Chorégraphe new-yorkais, Miguel Gutierrez cultive une danse contemporaine haute en couleur. Avec This Bridge Called My Ass (2019), il convie sur scène cinq latinx. Autrement dit, cinq danseur.se.s latino et latina — l’expression anglo-saxonne ‘latinx’ étant une façon de marquer la neutralité du genre. Jouant avec des extraits de telenovelas (Rubi, Betty La Fea, La Esclava Isaura…), la pièce relève autant de la performance chorégraphique que vocale.

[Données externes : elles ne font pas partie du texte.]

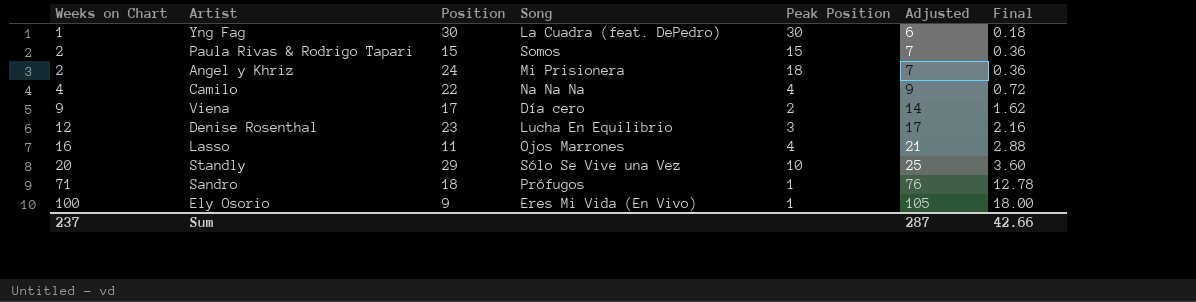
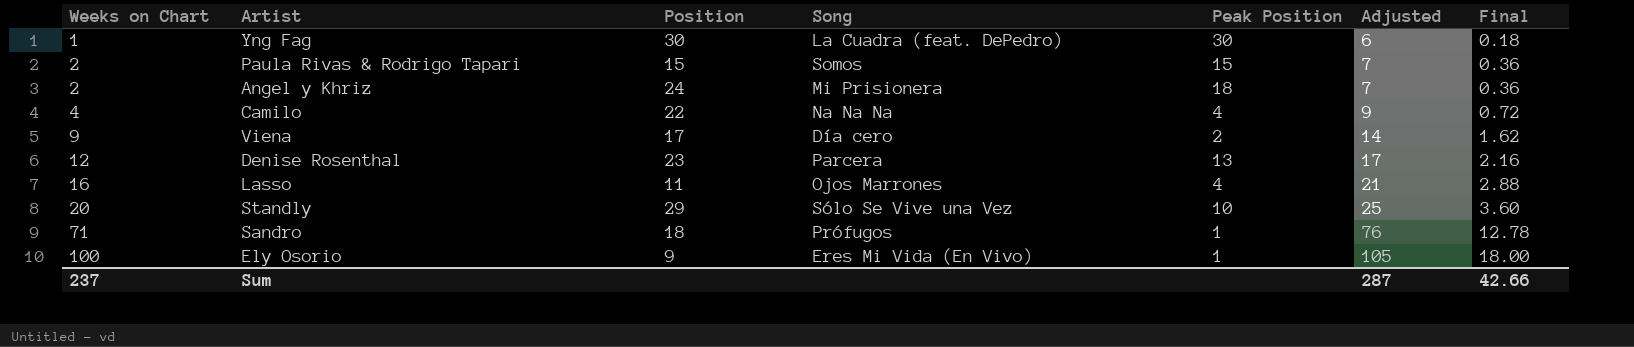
Denise Rosenthal | Song: Lucha En Equilibrio -> Parcera
Denise Rosenthal | Peak Position: 3 -> 13

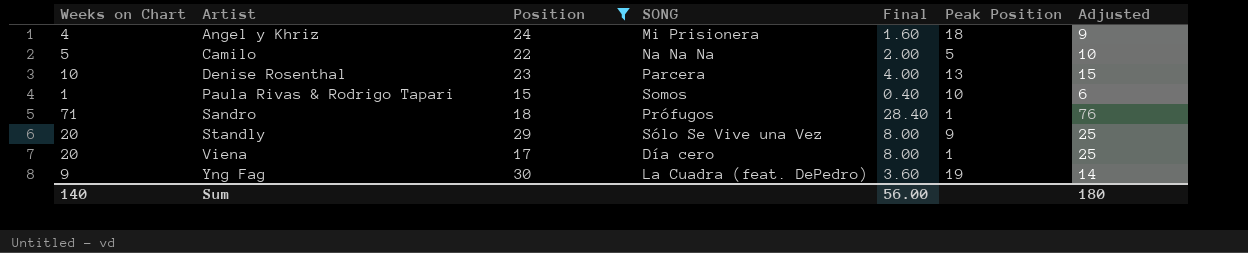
filter: none -> Position >= 15
row order: Weeks on Chart ascending -> Artist ascending
column name: Song -> SONG
column Final | formula: [Weeks on Chart] * 0.18 -> [Weeks on Chart] * 0.4
column Final | position: 7 -> 5
Angel y Khriz | Weeks on Chart: 2 -> 4
Angel y Khriz | Adjusted: 7 -> 9
Camilo | Weeks on Chart: 4 -> 5
Camilo | Peak Position: 4 -> 5
Camilo | Adjusted: 9 -> 10
Denise Rosenthal | Weeks on Chart: 12 -> 10
Denise Rosenthal | Adjusted: 17 -> 15
Paula Rivas & Rodrigo Tapari | Weeks on Chart: 2 -> 1
Paula Rivas & Rodrigo Tapari | Peak Position: 15 -> 10
Paula Rivas & Rodrigo Tapari | Adjusted: 7 -> 6
Standly | Peak Position: 10 -> 9
Viena | Weeks on Chart: 9 -> 20
Viena | Peak Position: 2 -> 1
Viena | Adjusted: 14 -> 25
Yng Fag | Weeks on Chart: 1 -> 9
Yng Fag | Peak Position: 30 -> 19
Yng Fag | Adjusted: 6 -> 14
Sum | Weeks on Chart: 237 -> 140
Sum | Final: 42.66 -> 56.00
Sum | Adjusted: 287 -> 180

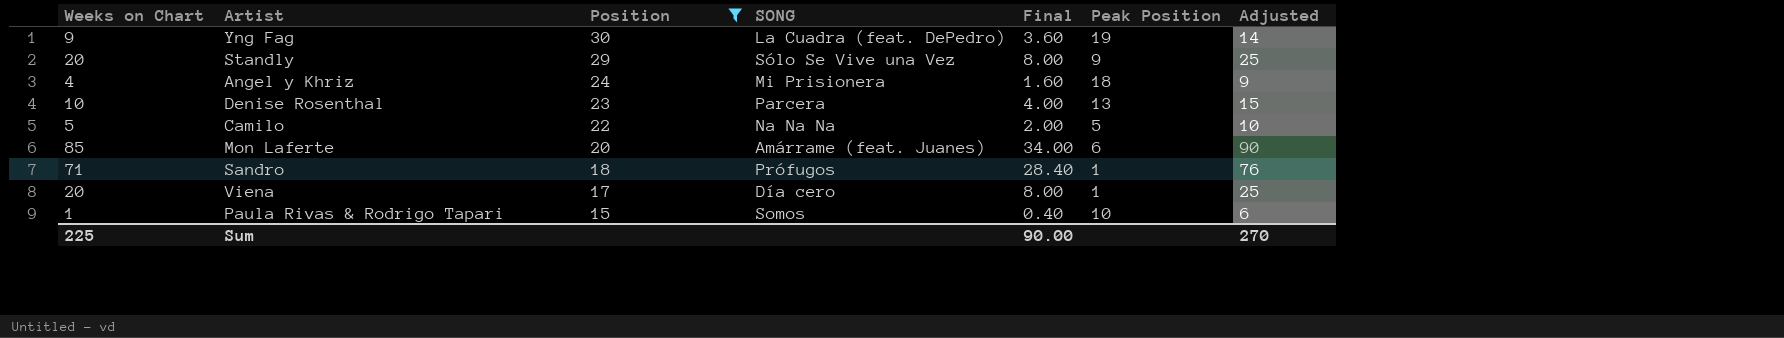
row order: Artist ascending -> Position descending
row Mon Laferte: none -> 85 | 20 | Amárrame (feat. Juanes) | 34.00 | 6 | 90
Sum | Weeks on Chart: 140 -> 225
Sum | Final: 56.00 -> 90.00
Sum | Adjusted: 180 -> 270

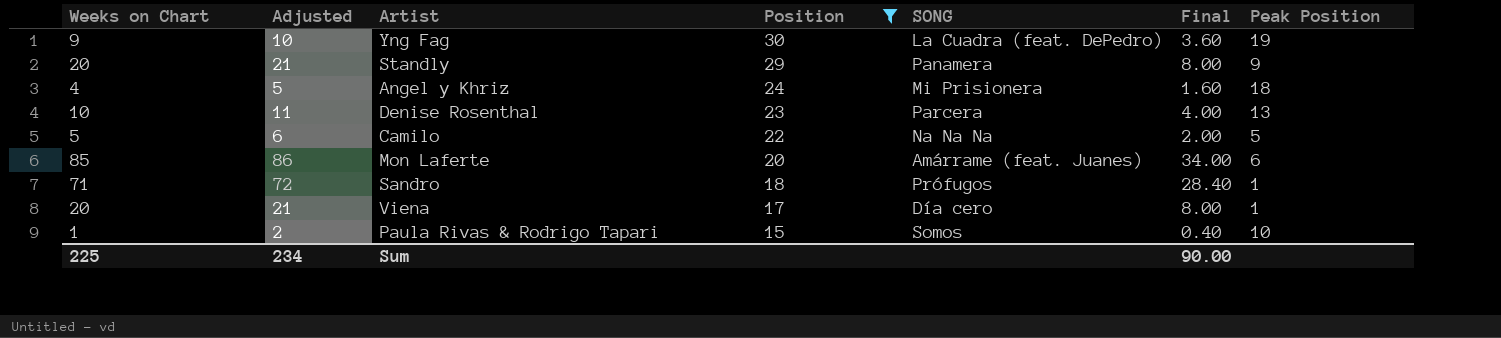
column Adjusted | formula: [Weeks on Chart] + 5 -> [Weeks on Chart] + 1
column Adjusted | position: 7 -> 2
Standly | SONG: Sólo Se Vive una Vez -> Panamera
Sum | Adjusted: 270 -> 234

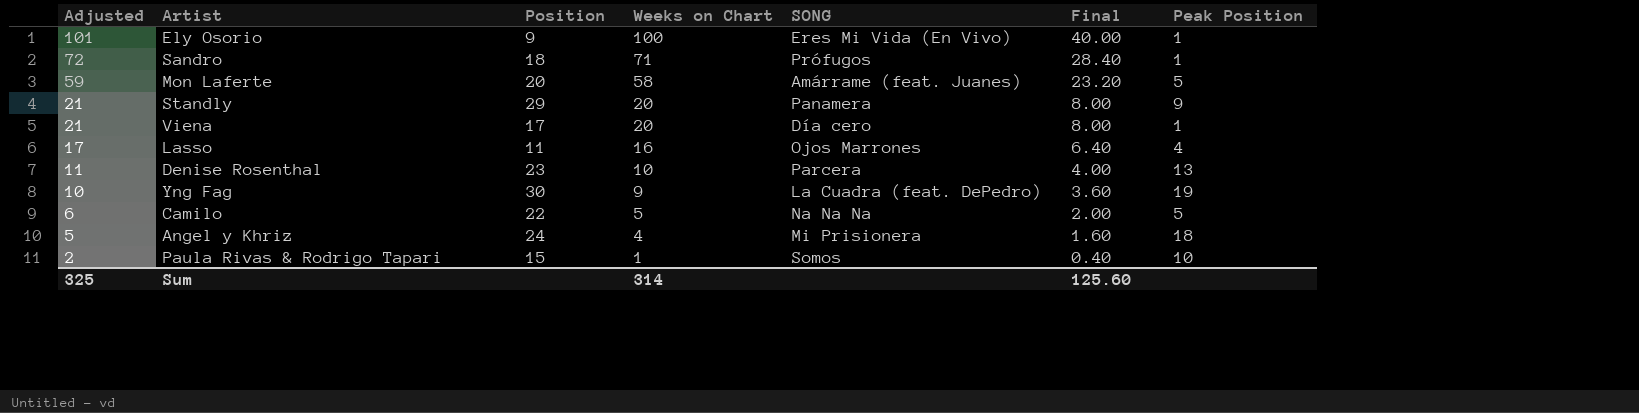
filter: Position >= 15 -> none
row order: Position descending -> Adjusted descending
column Weeks on Chart | position: 1 -> 4
Mon Laferte | Adjusted: 86 -> 59
Mon Laferte | Weeks on Chart: 85 -> 58
Mon Laferte | Final: 34.00 -> 23.20
Mon Laferte | Peak Position: 6 -> 5
Sum | Adjusted: 234 -> 325
Sum | Weeks on Chart: 225 -> 314
Sum | Final: 90.00 -> 125.60

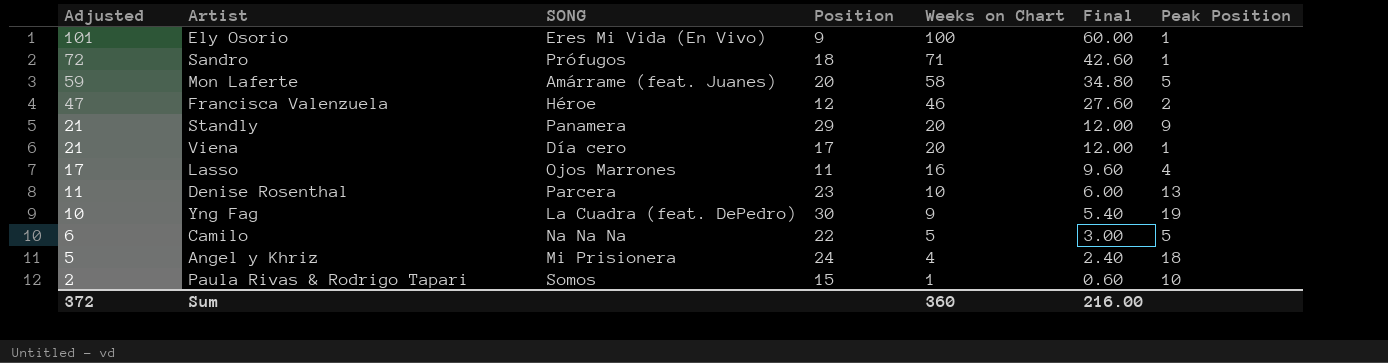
column SONG | position: 5 -> 3
column Final | formula: [Weeks on Chart] * 0.4 -> [Weeks on Chart] * 0.6
row Francisca Valenzuela: none -> 47 | Héroe | 12 | 46 | 27.60 | 2
Sum | Adjusted: 325 -> 372
Sum | Weeks on Chart: 314 -> 360
Sum | Final: 125.60 -> 216.00

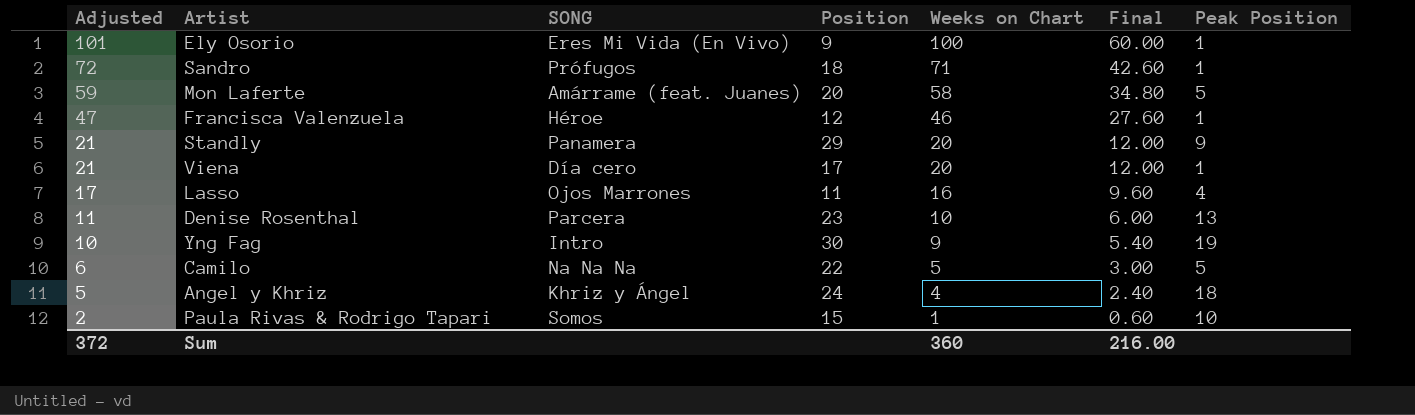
Francisca Valenzuela | Peak Position: 2 -> 1
Yng Fag | SONG: La Cuadra (feat. DePedro) -> Intro
Angel y Khriz | SONG: Mi Prisionera -> Khriz y Ángel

Corps éloignés des standards rigoristes de la chirurgie esthétique, les danseur.se.s évoluent partiellement vêtu.e.s. Et l’orgie rôde. Dans un désordre mobile, pouvant éventuellement rappeler un chaos où l’ennui se comble par la télévision et le sexe. Mimant des états un peu seconds, This Bridge Called My Ass courtise ce qui pourrait ressembler à une actualisation de l’enfer de Jérôme Bosch. Mais en caleçon rose fluo, t-shirt violet et à grand renfort de MacBook Pro, comme outil de stimulation.
This Bridge Called My Ass de Miguel Gutierrez : entre sexualité et telenovelas
Semblant relever d’un registre de représentation explicitement sexuel, This Bridge Called My Ass joue avec les codes d’évocation. À l’échelle mondiale, les échanges les plus lucratifs et répandus sont ceux des armes, du sexe et de la drogue. Autrement dit, le sexe et ses représentations font presque partie des universaux. De ce qui, internationalement, s’échange le mieux. Simulant toutes formes de rapports — avec des tabourets, entre danseur.se.s ou avec toutes autres formes d’objets —, pour un.e spectateur.rice ordinaire, la pièce de Miguel Gutierrez évoquera éventuellement la gestuelle d’un spectacle pornographique. Mais comme mis en scène par Samuel Beckett. Les gestes sont là , les chairs bougent en rythme, la musique pulse avec vigueur, mais un peu à côté. Comme un jeu où les gestes n’auraient finalement pas une connotation si sexuelle que cela. Le désir, la langueur, la lente brûlure qui s’empare du corps de celui ou celle qui se retrouve consumé.e d’envie ? Ce n’est peut-être pas ce que cherche à susciter This Bridge Called My Ass. Mais comme tout ce qui touche de prêt à la sexualité : This Bridge Called My Ass renvoie aussi chacun à ses spéculations.
Des discours à la danse : la fabrique du groupe, entre stéréotypes et complexités
Jouant avec le titre d’un ouvrage édité par CherrÃe Moraga et Gloria E. Anzaldúa, This Bridge Called My Back (1981), la pièce prolonge le mouvement des luttes intersectionnelles. Recueil de textes féministes écrits par des femmes de couleur, This Bridge Called My Back critique le féminisme blanc. Ou la reproduction des hiérarchies, à l’intérieur même d’un mouvement censé en démonter les rouages. Mais plutôt que de passer par de longs discours, This Bridge Called My Ass joue la carte de la danse. En poussant au paroxysme ce qui enferme dans les stéréotypes. Comme, potentiellement, les telenovelas avec leur mise en scène des interactions quotidiennes. Mimant leurs dialogues en déshabillés de dentelle, les danseur.seuse.s semblent convoquer l’absurde et le grotesque. Et de l’orgie chaotique au détournement de matériel télévisuel (répliques de séries télévisées), avec humour, mais non sans gravité, This Bridge Called My Ass questionne également les modalités actuelles des différentes manières d’être ensemble.
À retrouver en première européenne au festival Montpellier Danse 2019. Pour publics adultes.